Cc: <emergency@lists.oasis-open.org>
Sent: Wednesday, May 19, 2004 9:32 PM
Subject: RE: [emergency] CAP Visualization (was RE: CAP Developers'

> At 6:45 PM -0400 5/19/04, Speede, Kwasi wrote:
> >Yes, we "fell back" on processing against system-specific <eventCode>
> >in the broker. <Event> was not appropriate for our purposes because
> >instances cannot be defined for a single message scenario.
> Yes, I'm afraid it was a mistake to make <category> optional... as
> arbitrary as our interim taxonomy was, I haven't come across anything
> better.  And perhaps it should be made multiple, too, in CAP 1.1.
> >I am curious about the different approaches that are evolving or being
> >proposed for determining who are the authorized CAP message originators
> >across various implementation communities and how developers are
> >to authenticate their messages when processing CAP.
> This is a huge issue that cuts across a wide range of applications.
> First off, you're right to distinguish between the policy question of
> authorization and the technical problem of authentication.

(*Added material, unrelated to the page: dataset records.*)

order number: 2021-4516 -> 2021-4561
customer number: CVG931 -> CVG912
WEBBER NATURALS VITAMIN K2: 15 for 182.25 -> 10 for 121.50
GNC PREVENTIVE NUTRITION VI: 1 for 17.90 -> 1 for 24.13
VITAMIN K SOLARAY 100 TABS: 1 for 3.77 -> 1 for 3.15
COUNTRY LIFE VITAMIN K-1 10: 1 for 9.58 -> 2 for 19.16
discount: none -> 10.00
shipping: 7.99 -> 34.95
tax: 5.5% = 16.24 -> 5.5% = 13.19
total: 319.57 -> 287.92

> Especially at the local level, policies about authorization are
> liable to vary, which could make inter-system policy complicated.
> But as with spam, rules don't really matter until we can authenticate
> individual messages.
> The simple approach to that, and the one most widely implemented so
> far, is to establish access control at the individual server level,
> using something like passwords secured by SSL.  The good thing about
> that is that it's easy to implement.  The bad thing is that it's a
> single-hop model, with no inherent way of ensuring the "end-to-end"

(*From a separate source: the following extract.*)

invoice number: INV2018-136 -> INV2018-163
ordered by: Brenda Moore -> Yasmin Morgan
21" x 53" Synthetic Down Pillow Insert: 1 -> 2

> integrity or authenticity of a message that traverses more than one
> system.
> An attractive alternative is to use digital signatures, which can
> verify both integrity and authenticity no matter how a message got
> routed... but that requires a public key infrastructure (certificate
> authorities, certificate revocation lists, etc.)  While the standards
> are there, nobody's stepped up to the task of coordinating it for the
> 80,000 or so local safety agencies in this country.  (The OASIS PKI
> TC has a project right now to try to identify and address the
> roadblocks to uptake of the existing standards and technologies.)
> And, of course, there are hybrid approaches possible.  For the
> California EDIS rebuild we're using server-based authorization for
> the individual agencies, but we may apply a global digital signature
> to the content at the state level so forwarded messages can be
> authenticated at least as far back as the state OES gateway.